Task description | Keep only the lines of the listing that include the word "minlaydi", and copy them.
──────── Input ────────
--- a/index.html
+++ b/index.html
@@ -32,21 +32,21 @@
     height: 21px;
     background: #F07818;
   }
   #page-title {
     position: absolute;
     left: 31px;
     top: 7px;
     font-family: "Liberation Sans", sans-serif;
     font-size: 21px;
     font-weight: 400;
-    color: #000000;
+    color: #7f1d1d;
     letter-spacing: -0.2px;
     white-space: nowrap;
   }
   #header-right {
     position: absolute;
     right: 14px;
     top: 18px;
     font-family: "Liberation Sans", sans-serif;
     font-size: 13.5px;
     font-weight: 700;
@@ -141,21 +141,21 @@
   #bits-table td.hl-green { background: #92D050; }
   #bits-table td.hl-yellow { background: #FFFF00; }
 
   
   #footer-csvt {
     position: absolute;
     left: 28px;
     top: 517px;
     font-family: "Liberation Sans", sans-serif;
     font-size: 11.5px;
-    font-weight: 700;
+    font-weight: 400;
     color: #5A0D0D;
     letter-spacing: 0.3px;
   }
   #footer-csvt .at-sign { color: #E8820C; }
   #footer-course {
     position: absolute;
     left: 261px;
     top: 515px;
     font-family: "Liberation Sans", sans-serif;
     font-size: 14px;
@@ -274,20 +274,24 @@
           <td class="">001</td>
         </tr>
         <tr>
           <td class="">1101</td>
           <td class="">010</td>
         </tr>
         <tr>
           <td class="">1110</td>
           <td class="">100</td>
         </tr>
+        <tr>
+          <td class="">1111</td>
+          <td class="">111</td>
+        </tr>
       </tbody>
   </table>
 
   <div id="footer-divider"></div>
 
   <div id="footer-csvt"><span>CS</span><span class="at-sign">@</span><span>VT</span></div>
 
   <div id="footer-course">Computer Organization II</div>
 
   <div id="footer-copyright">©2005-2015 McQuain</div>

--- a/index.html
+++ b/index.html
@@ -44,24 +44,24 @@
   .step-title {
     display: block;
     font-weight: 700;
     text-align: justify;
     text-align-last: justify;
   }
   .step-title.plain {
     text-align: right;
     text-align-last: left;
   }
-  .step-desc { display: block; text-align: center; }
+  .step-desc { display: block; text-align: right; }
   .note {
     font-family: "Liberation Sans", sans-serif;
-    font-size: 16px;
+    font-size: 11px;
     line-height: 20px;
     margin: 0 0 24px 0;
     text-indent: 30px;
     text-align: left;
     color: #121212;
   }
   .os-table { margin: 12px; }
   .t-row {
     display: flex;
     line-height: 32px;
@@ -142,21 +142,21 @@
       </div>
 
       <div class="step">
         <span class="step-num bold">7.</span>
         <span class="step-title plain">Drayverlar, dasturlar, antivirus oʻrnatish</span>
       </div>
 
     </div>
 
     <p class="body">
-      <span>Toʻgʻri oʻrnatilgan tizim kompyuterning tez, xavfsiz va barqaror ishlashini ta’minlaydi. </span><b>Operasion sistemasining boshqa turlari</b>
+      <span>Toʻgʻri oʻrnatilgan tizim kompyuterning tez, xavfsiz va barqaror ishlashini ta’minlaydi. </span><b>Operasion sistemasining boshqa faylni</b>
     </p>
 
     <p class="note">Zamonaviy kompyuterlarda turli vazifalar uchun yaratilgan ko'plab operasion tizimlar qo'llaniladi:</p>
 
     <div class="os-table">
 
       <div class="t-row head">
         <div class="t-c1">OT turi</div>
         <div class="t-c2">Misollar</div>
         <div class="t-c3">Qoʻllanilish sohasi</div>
────────
──────── Input ────────
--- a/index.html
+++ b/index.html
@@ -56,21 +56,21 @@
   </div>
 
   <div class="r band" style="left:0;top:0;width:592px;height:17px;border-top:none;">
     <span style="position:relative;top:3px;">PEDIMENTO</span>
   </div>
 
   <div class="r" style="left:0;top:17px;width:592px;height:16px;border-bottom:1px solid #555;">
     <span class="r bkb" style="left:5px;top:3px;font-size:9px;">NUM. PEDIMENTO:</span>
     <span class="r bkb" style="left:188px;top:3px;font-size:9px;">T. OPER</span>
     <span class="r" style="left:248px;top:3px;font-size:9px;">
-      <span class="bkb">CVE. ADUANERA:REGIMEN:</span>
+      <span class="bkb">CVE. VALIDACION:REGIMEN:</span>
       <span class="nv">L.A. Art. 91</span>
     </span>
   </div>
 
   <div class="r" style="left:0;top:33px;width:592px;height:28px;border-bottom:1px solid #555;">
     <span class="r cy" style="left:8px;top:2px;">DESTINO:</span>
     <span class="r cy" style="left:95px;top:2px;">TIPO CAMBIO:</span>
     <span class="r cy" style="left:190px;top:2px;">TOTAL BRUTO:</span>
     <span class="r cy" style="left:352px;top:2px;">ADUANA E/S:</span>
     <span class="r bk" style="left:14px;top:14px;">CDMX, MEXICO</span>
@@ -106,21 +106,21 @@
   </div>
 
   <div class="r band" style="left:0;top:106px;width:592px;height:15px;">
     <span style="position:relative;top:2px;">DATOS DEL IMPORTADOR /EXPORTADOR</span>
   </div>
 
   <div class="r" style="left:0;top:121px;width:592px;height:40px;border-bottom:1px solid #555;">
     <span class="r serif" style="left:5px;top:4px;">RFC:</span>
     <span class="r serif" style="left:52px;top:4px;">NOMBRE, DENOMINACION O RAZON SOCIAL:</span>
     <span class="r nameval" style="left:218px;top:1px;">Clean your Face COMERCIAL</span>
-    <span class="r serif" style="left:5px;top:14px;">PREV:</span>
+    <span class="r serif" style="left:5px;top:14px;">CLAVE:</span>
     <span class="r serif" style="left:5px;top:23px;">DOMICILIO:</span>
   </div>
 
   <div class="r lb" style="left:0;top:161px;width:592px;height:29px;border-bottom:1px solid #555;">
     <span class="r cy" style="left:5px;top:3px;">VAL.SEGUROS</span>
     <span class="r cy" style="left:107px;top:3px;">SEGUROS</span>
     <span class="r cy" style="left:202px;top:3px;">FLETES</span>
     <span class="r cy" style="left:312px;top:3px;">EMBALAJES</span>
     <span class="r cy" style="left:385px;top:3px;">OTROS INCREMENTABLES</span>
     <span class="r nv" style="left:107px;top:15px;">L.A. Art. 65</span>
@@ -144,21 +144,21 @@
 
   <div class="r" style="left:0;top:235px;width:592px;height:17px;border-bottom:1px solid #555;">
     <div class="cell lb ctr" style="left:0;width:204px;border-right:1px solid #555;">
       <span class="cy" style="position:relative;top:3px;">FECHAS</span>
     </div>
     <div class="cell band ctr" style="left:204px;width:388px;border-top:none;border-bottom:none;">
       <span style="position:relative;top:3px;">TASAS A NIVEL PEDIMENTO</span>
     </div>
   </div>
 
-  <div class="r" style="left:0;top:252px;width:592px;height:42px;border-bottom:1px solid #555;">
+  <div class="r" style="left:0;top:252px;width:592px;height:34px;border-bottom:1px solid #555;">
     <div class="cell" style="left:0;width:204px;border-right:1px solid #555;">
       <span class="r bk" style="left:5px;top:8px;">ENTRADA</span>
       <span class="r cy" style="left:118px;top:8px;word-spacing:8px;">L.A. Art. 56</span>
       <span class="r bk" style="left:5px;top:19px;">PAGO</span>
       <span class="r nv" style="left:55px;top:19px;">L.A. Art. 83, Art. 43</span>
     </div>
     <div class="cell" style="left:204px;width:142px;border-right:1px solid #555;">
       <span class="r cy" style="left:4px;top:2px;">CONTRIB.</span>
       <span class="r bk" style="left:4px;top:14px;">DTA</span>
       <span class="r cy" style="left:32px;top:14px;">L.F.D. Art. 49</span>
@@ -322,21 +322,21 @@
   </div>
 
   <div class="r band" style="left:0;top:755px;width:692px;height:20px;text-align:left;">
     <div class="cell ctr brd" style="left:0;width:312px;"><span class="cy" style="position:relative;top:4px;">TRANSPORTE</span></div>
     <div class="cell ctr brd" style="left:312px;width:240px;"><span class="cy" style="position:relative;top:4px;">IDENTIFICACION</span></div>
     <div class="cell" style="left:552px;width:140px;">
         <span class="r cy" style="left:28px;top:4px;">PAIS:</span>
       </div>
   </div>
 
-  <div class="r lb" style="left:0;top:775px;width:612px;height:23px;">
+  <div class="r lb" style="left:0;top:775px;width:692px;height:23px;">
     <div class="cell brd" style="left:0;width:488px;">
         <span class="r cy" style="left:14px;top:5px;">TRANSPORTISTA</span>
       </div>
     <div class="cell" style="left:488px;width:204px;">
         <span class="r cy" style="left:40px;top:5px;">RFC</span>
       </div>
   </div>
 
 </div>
────────
Expected answer |
-      <span>Toʻgʻri oʻrnatilgan tizim kompyuterning tez, xavfsiz va barqaror ishlashini ta’minlaydi. </span><b>Operasion sistemasining boshqa turlari</b>
+      <span>Toʻgʻri oʻrnatilgan tizim kompyuterning tez, xavfsiz va barqaror ishlashini ta’minlaydi. </span><b>Operasion sistemasining boshqa faylni</b>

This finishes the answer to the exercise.